Stored dataset items:
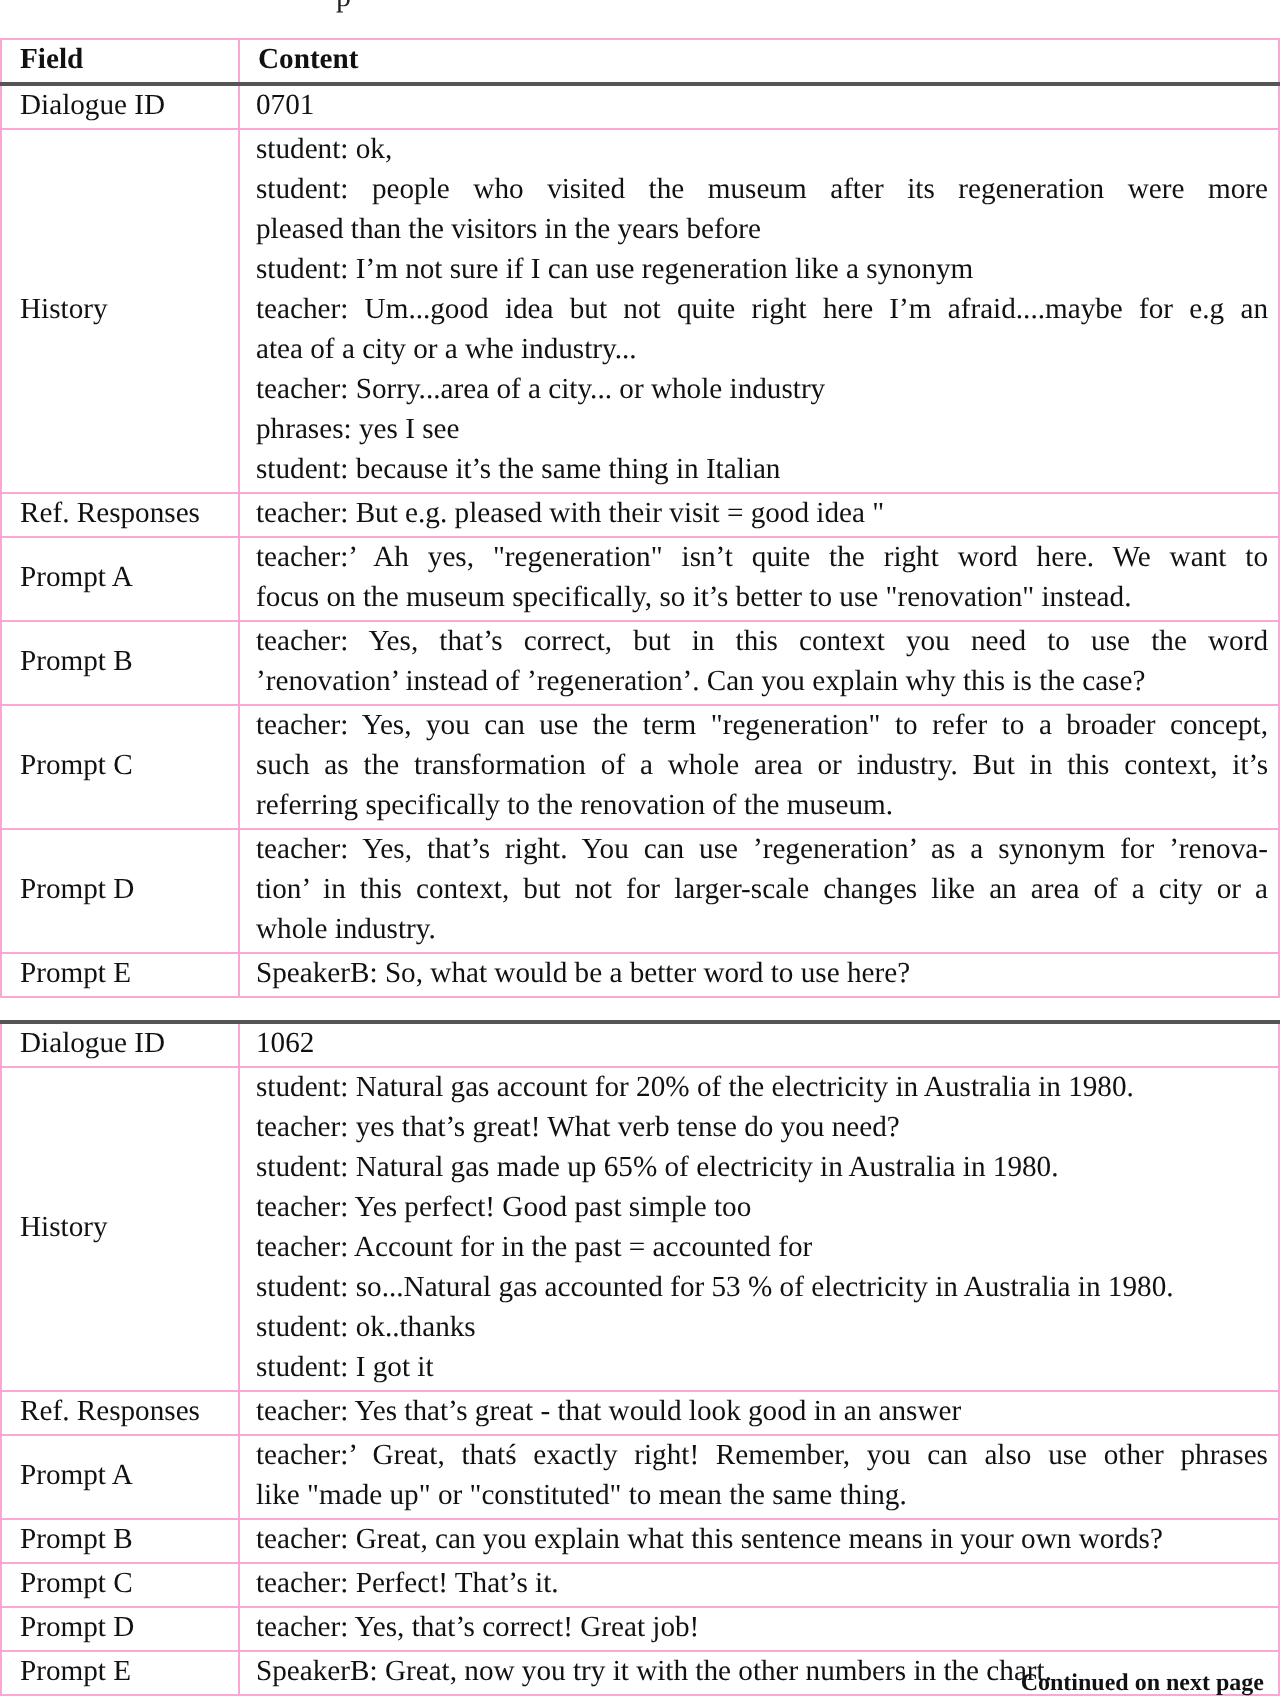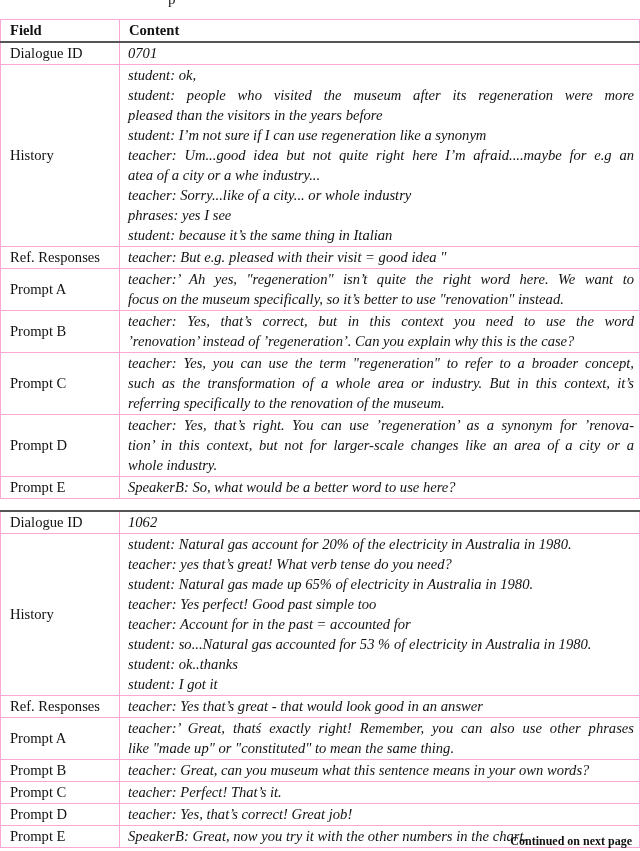--- a/index.html
+++ b/index.html
@@ -26,7 +26,7 @@
     line-height: 20px;
     text-align: left;
   }
-  table.dlg td.content { text-align: justify; padding-left: 8px; padding-right: 5px; font-style: italic; }
+  table.dlg td.content { text-align: justify; padding-left: 8px; padding-right: 5px; }
   table.dlg th { font-weight: bold; height: 19px; }
   .hdr { top: 19px; }
   .hdr th { border-top: 1px solid #222; border-bottom: 1px solid #222; }

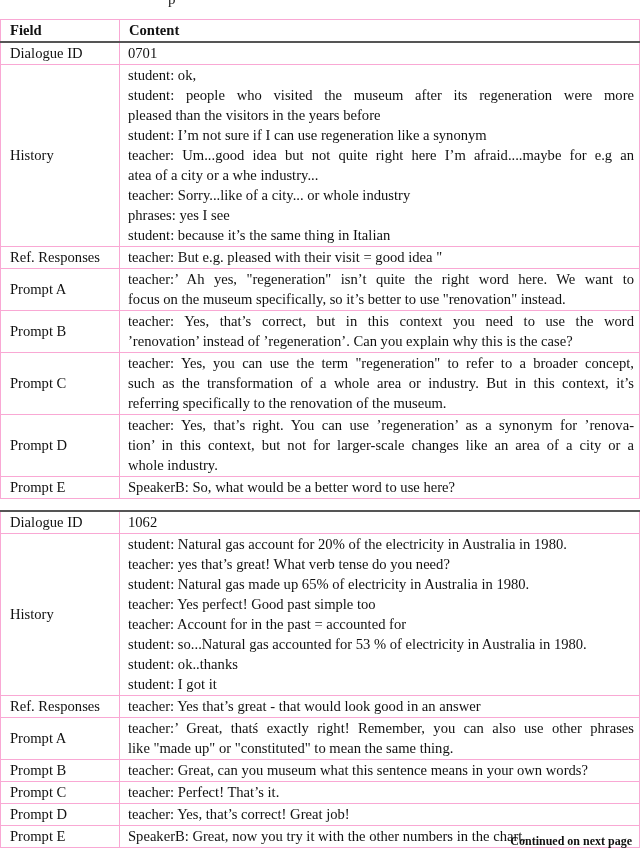--- a/index.html
+++ b/index.html
@@ -79,7 +79,7 @@
           <span class="line">student: I’m not sure if I can use regeneration like a synonym</span>
           <span class="line full">teacher: Um...good idea but not quite right here I’m afraid....maybe for e.g an</span>
           <span class="line">atea of a city or a whe industry...</span>
-          <span class="line">teacher: Sorry...like of a city... or whole industry</span>
+          <span class="line">teacher: Sorry...area of a city... or whole industry</span>
           <span class="line">phrases: yes I see</span>
           <span class="line">student: because it’s the same thing in Italian</span>
         </td>

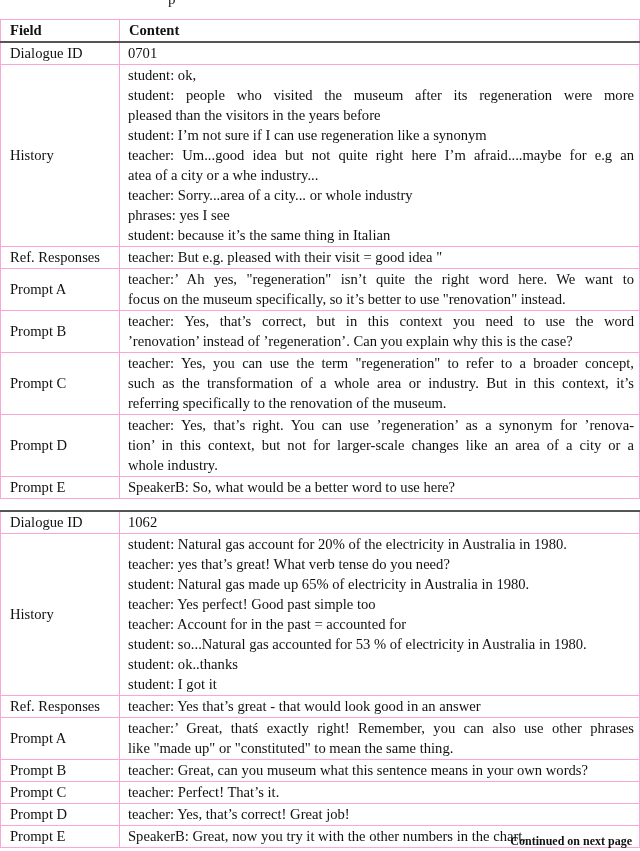--- a/index.html
+++ b/index.html
@@ -170,7 +170,7 @@
       <tr>
         <td>Prompt B</td>
         <td class="content">
-          <span class="line">teacher: Great, can you museum what this sentence means in your own words?</span>
+          <span class="line">teacher: Great, can you explain what this sentence means in your own words?</span>
         </td>
       </tr>
       <tr>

WORK REQUIRED: State the number of lines in the records above that contain the string "words", and give nothing else.

PROBLEM SOLUTION: 2